Acórdão do Tribunal da Relação de Coimbra
Processo:
33-A/1999.C1
Nº Convencional: JTRC
Relator: ISABEL FONSECA
Descritores: INVENTÁRIO
SEPARAÇÃO DE MEAÇÕES
CÔNJUGE CULPADO
Data do Acordão: 03/04/2008
Votação: UNANIMIDADE
Tribunal Recurso: ANSIÃO
Texto Integral: S
Meio Processual: AGRAVO
Legislação Nacional: ARTIGOS 1790.º E 1791.º DO CÓDIGO CIVIL
Sumário: O sentido do disposto no artigo 1790º do Código Civil é o de que a aplicação deste preceito releva apenas na fase da partilha, em ordem à aplicação do regime que, em concreto, se mostrar mais favorável aos interesses do cônjuge não culpado, o que pressupõe, necessariamente, que sejam relacionados todos os bens, com expressa menção da sua proveniência, excepto, obviamente, aqueles que são incomunicáveis no regime da comunhão (art. 1733º do Código Civil).
Decisão Texto Integral: Acordam os juízes da 1ª secção do Tribunal da Relação de Coimbra
I – RELATÓRIO
No processo de inventário para separação de meações de A....e B.... veio aquela reclamar da relação de bens apresentada pelo cabeça de casal B..... Alegou para tal, nomeadamente, que:
O cabeça de casal relaciona um direito de crédito, no montante de 1.400.000$00 mas o crédito em causa tem o valor de 900.000$00 e refere-se ao montante da indemnização que o ICOR propôs por justa indemnização pela expropriação de uma parcela de terreno, designada por nº 1420, com a área de 180m2, a destacar sob o prédio rústico, sito em Ansião, inscrito na matriz sob o art. 3161. O prédio do qual é destacada a parcela expropriada foi adquirido na proporção de metade, pelo casal durante o casamento, tendo a outra metade sito adquirida pela requerente através de doação que lhe foi feita pelos seus pais, por conta da legitima.
Os prédios relacionados sob as verbas nºs 11, 12 e 16 foram doados pelos seus tios. Os prédios relacionados sob as verbas 14, 17 (metade) e 18º foram adquiridos pela requerente através de doação que lhe foi efectuada, por conta da legítima, pelos seus pais.

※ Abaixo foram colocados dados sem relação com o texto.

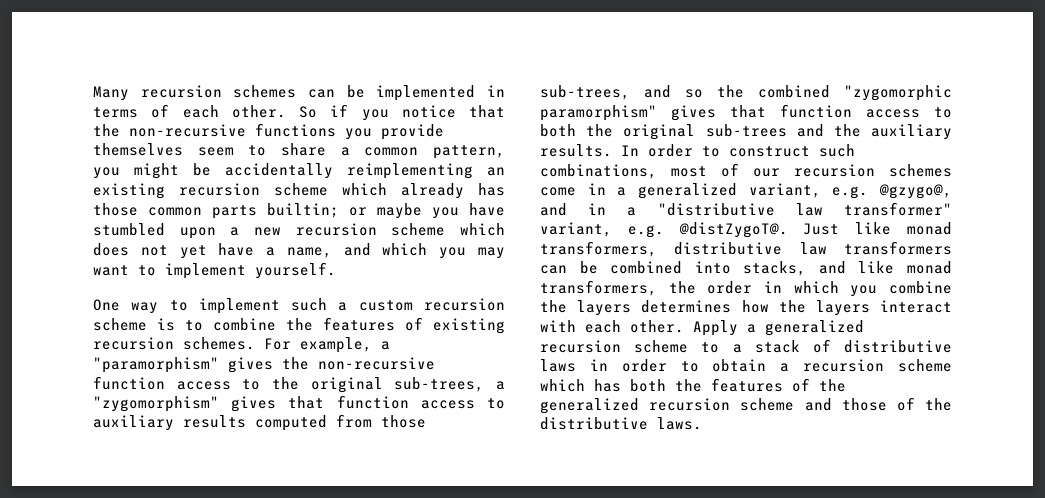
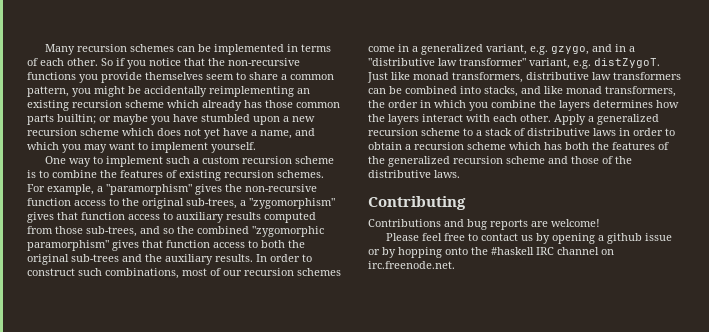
- In order to construct such combinations, most of our recursion schemes come in a generalized variant, e.g. @gzygo@, and in a "distributive law transformer" variant, e.g. @distZygoT@.
+ In order to construct such combinations, most of our recursion schemes come in a generalized variant, e.g. gzygo, and in a "distributive law transformer" variant, e.g. distZygoT.
+ Contributing
+ Contributions and bug reports are welcome!
+ Please feel free to contact us by opening a github issue or by hopping onto the #haskell IRC channel on irc.freenode.net.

A fls. 262 veio o cabeça de casal apresentar nova relação de bens, adicionando alguns dos bens cuja falta foi acusada pela requerente.
Na sequência dessa nova relação, veio a requerente apresentar reclamação, alegando, nomeadamente, que:
O imóvel relacionado na primitiva relação de bens sob o nº 17 (art. 3161) não se encontra relacionado na nova relação de bens talvez porque o cabeça de casal tenha reconhecido o alegado nos arts. 36 a 38 da reclamação à relação de bens, designadamente que tal imóvel foi adquirido pela interessada através de doação que lhe foi feita, por conta da legitima, pelos seus pais, não podendo o cabeça de casal nele quinhoar. Acontece que parte do imóvel foi expropriado para construção do IC8, tendo o cabeça de casal recebido do ICOR, no ano de 2005 e a título de indemnização a importância de 2.754,68€. Ora, não podendo o cabeça de casal quinhoar no referido imóvel a importância indicada foi indevidamente recebida.
Assim, deverá figurar na relação de bens com o crédito da ora interessada a importância de 2.754,68€.
Na sequência desta reclamação, veio o cabeça de casal responder, alegando que o imóvel expropriado era propriedade de ambos, razão pela qual cada um deles recebeu a quantia de 2.754.68€.
Foram inquiridas as testemunhas arroladas pela requerente após o que foi proferida decisão que, no que concerne aos pontos aludidos, concluiu da seguinte forma:
- Deste modo, deverá a quantia que o cabeça de casal recebeu do ICOR ser relacionada como dívida do cabeça de casal à interessada A.....
- Deverá ainda o cabeça de casal proceder à relacionação do imóvel inscrito na matriz sob o art. 3161, como o próprio refere que só por lapso não o relacionou na última relação de bens.
- Assim, notifique o cabeça de casal para, em dez dias, relacionar os bens em falta nos termos supra expostos e relacionando cada um dos imóveis, referindo a proveniência de cada um deles.
Mais se determinou o seguinte:
“Para a realização da conferência de interessados a que alude o art. 1352º nº 1, 1353º do CPC, eventualmente seguida de licitações (1363º, 1370º do mesmo diploma), designo o próximo dia 14 de Maio, pelas 14h.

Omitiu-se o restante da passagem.